• Task:
Omit every picture. Return all other data as it stands.

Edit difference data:
★ ★ ★ ★

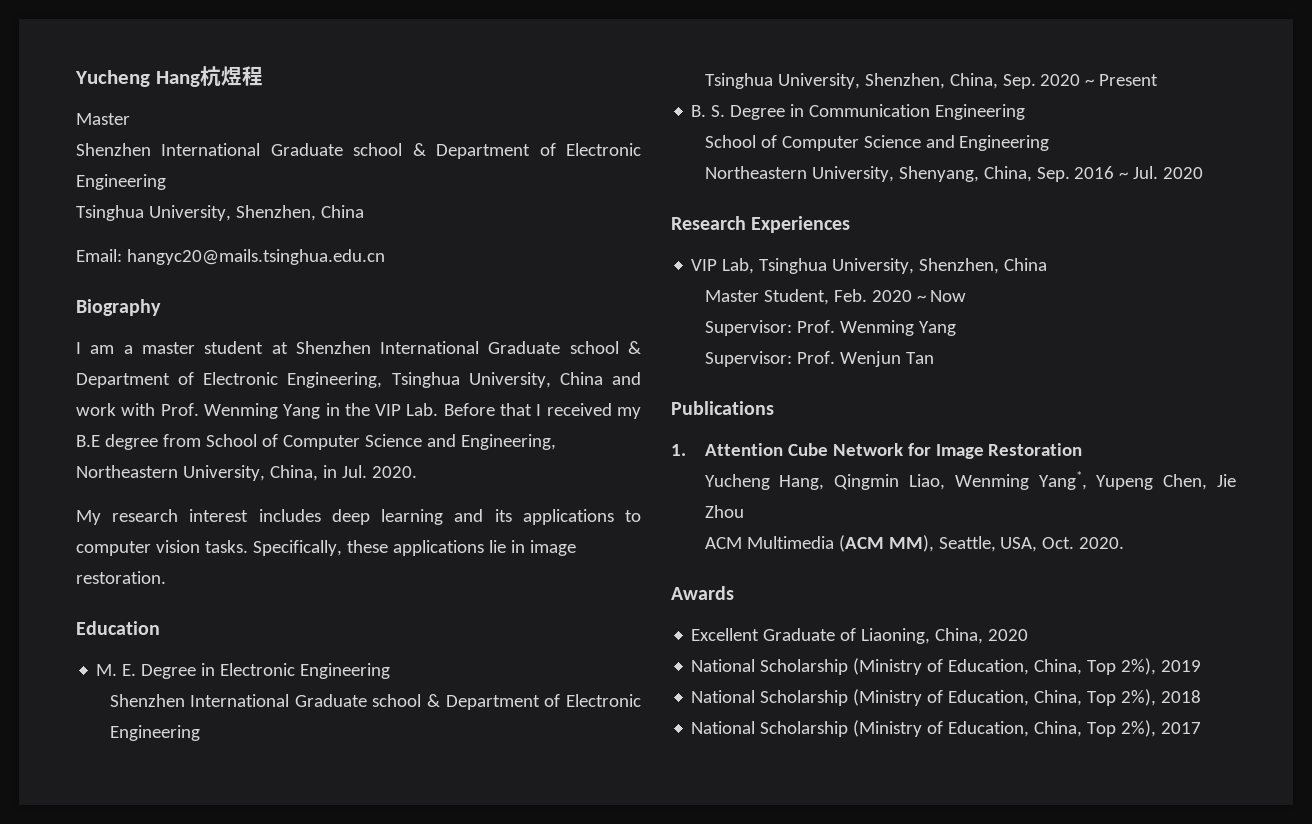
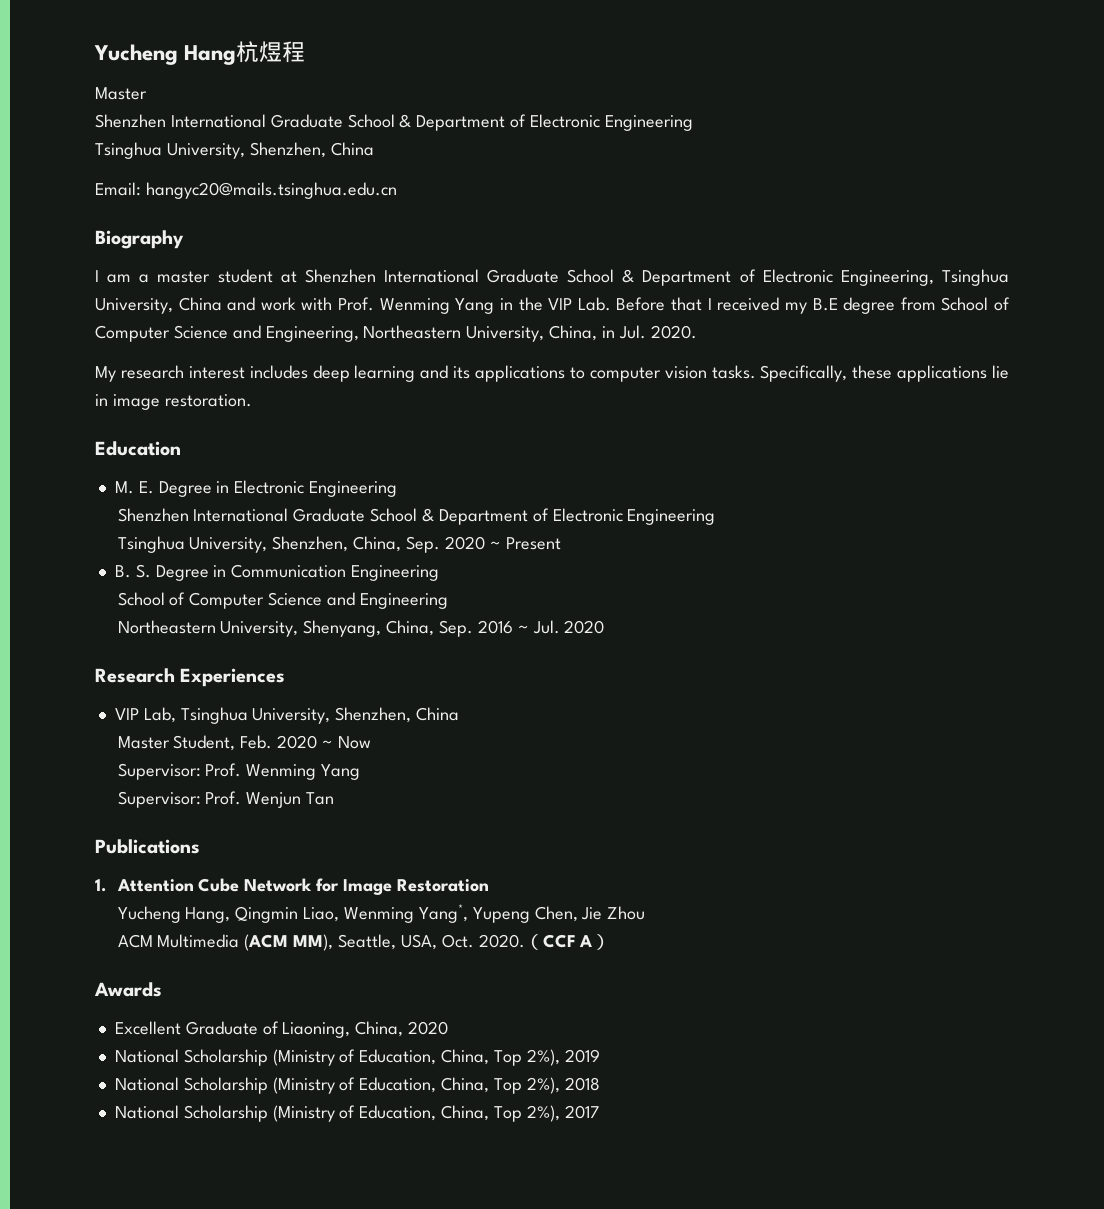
[353,143,403,156] school -> [347,114,395,128] School
[569,341,619,354] school -> [567,269,615,283] School
[372,694,422,707] school -> [370,508,418,522] School
(1125, 543) none -> [524,934,611,950] （CCF A）

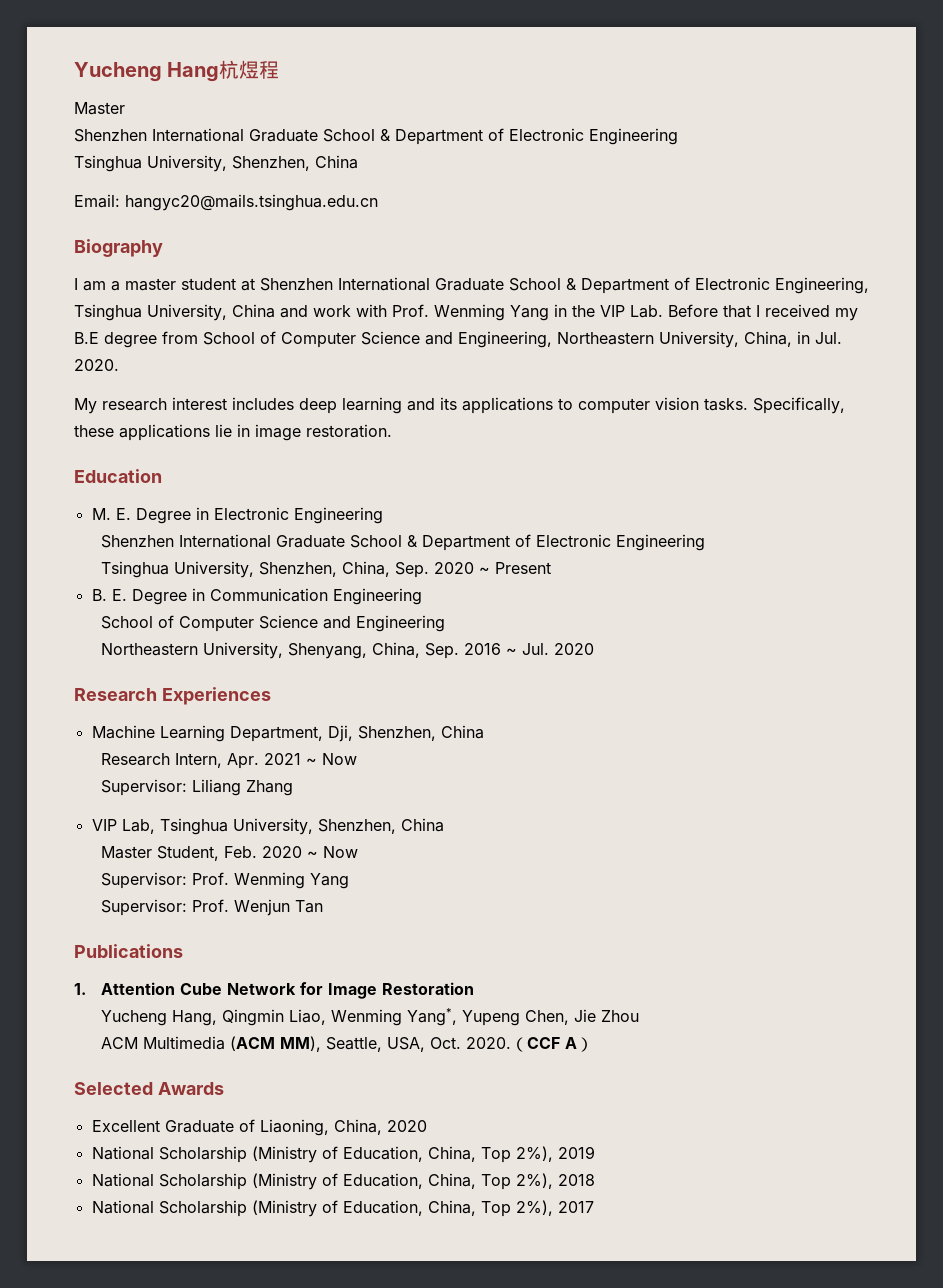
[135,564,151,578] S. -> [111,589,127,601] E.
(286, 677) none -> [91,725,484,742] [100,753,357,769] [100,779,293,796] // Machine Learning Department, Dji, Shenzhen, China // Research Intern, Apr. 2021 ~ Now // Supervisor: Liliang Zhang
(611, 942) none -> [74,1082,153,1095] Selected

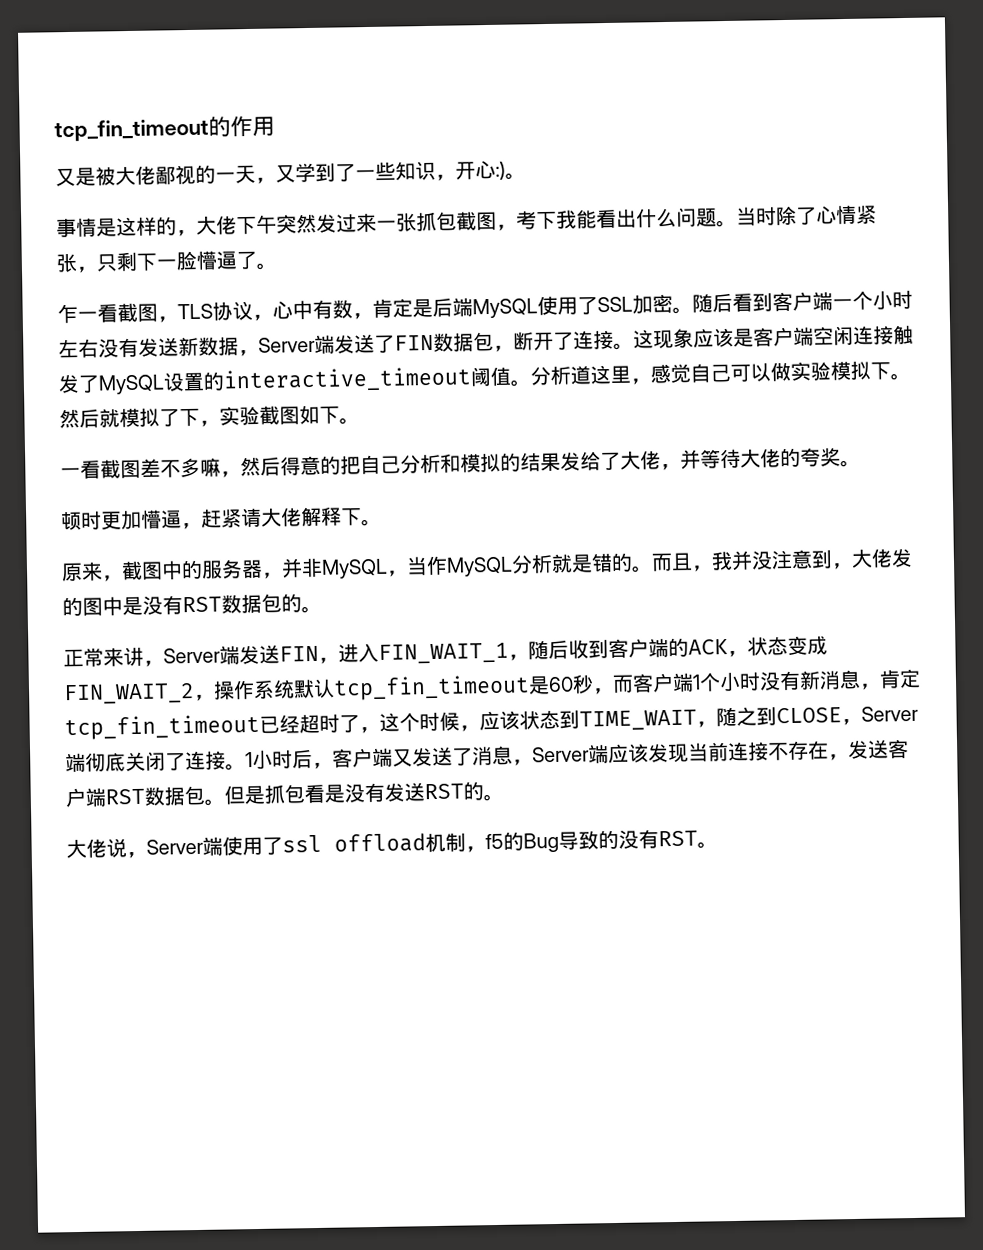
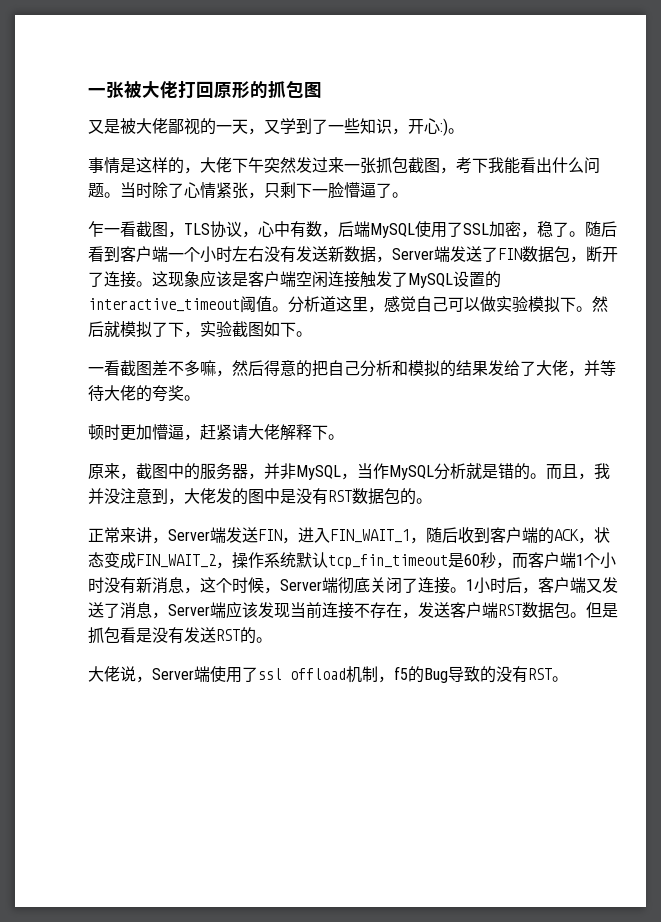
[54,115,275,143] tcp_fin_timeout的作用 -> [88,80,322,99] 一张被大佬打回原形的抓包图
[372,298,433,318] 肯定是 -> (338, 234) none
(673, 303) none -> [521,221,569,238] ，稳了
[879,668,921,689] [64,706,842,741] 肯定tcp_fin_timeout已经超时了，这个时候，应该状态到TIME_WAIT，随之到CLOSE -> [200,577,264,593] 这个时候

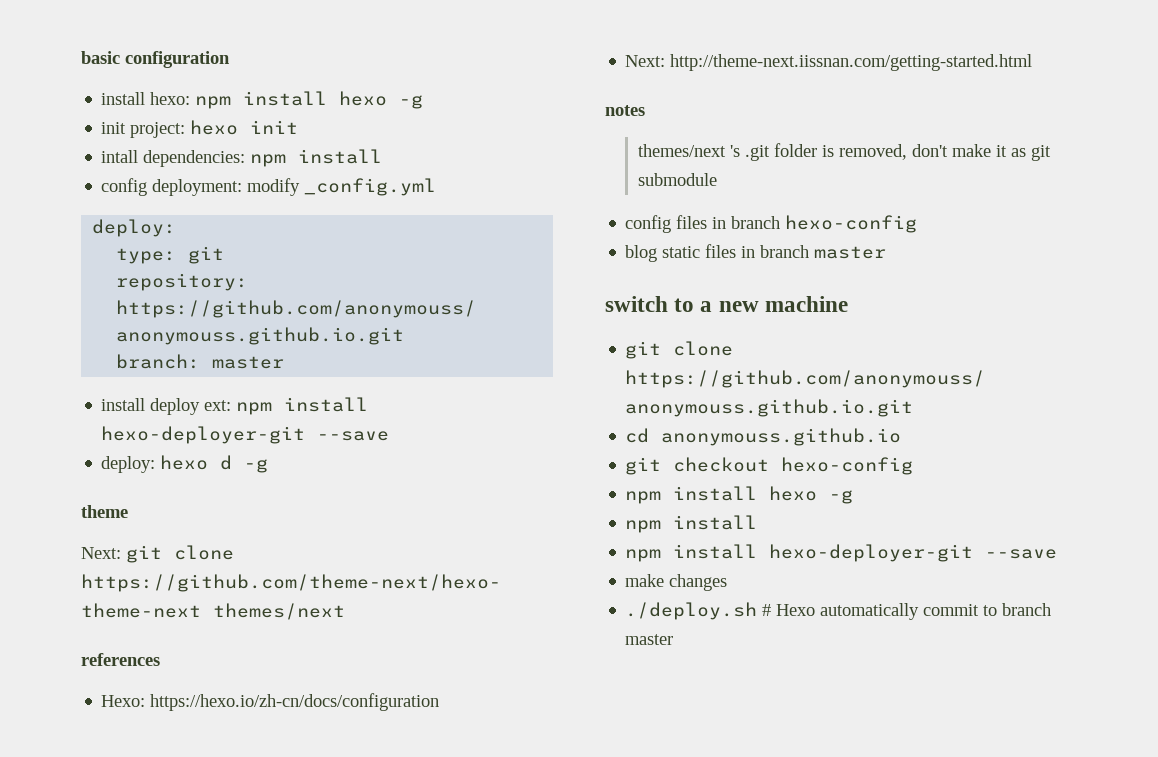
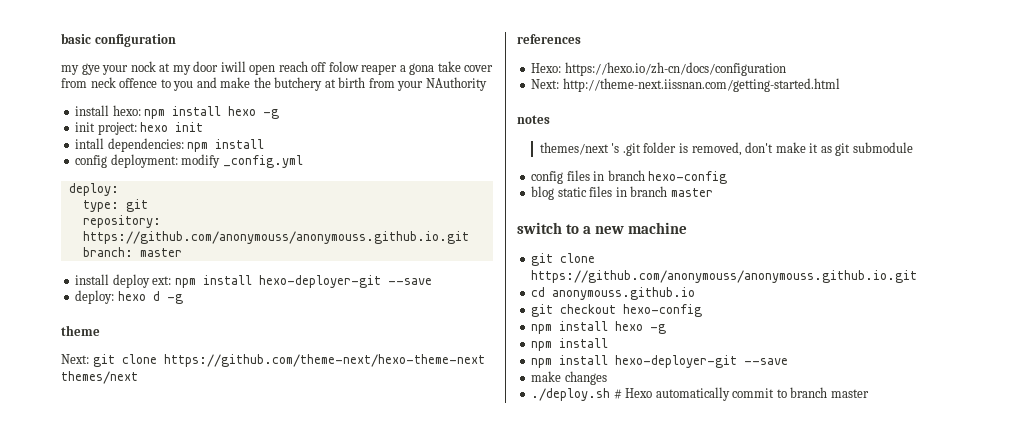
(230, 59) none -> [61,61,494,75] [61,77,487,91] // my gye your nock at my door iwill open reach off folow reaper a gona take cover from neck offence to you and make the butchery at birth from your NAuthority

★ ★ ★ ★

• Result for this exercise:
[353,143,403,156] school -> [347,114,395,128] School
[569,341,619,354] school -> [567,269,615,283] School
[372,694,422,707] school -> [370,508,418,522] School
(1125, 543) none -> [524,934,611,950] （CCF A）

[135,564,151,578] S. -> [111,589,127,601] E.
(286, 677) none -> [91,725,484,742] [100,753,357,769] [100,779,293,796] // Machine Learning Department, Dji, Shenzhen, China // Research Intern, Apr. 2021 ~ Now // Supervisor: Liliang Zhang
(611, 942) none -> [74,1082,153,1095] Selected

[54,115,275,143] tcp_fin_timeout的作用 -> [88,80,322,99] 一张被大佬打回原形的抓包图
[372,298,433,318] 肯定是 -> (338, 234) none
(673, 303) none -> [521,221,569,238] ，稳了
[879,668,921,689] [64,706,842,741] 肯定tcp_fin_timeout已经超时了，这个时候，应该状态到TIME_WAIT，随之到CLOSE -> [200,577,264,593] 这个时候

(230, 59) none -> [61,61,494,75] [61,77,487,91] // my gye your nock at my door iwill open reach off folow reaper a gona take cover from neck offence to you and make the butchery at birth from your NAuthority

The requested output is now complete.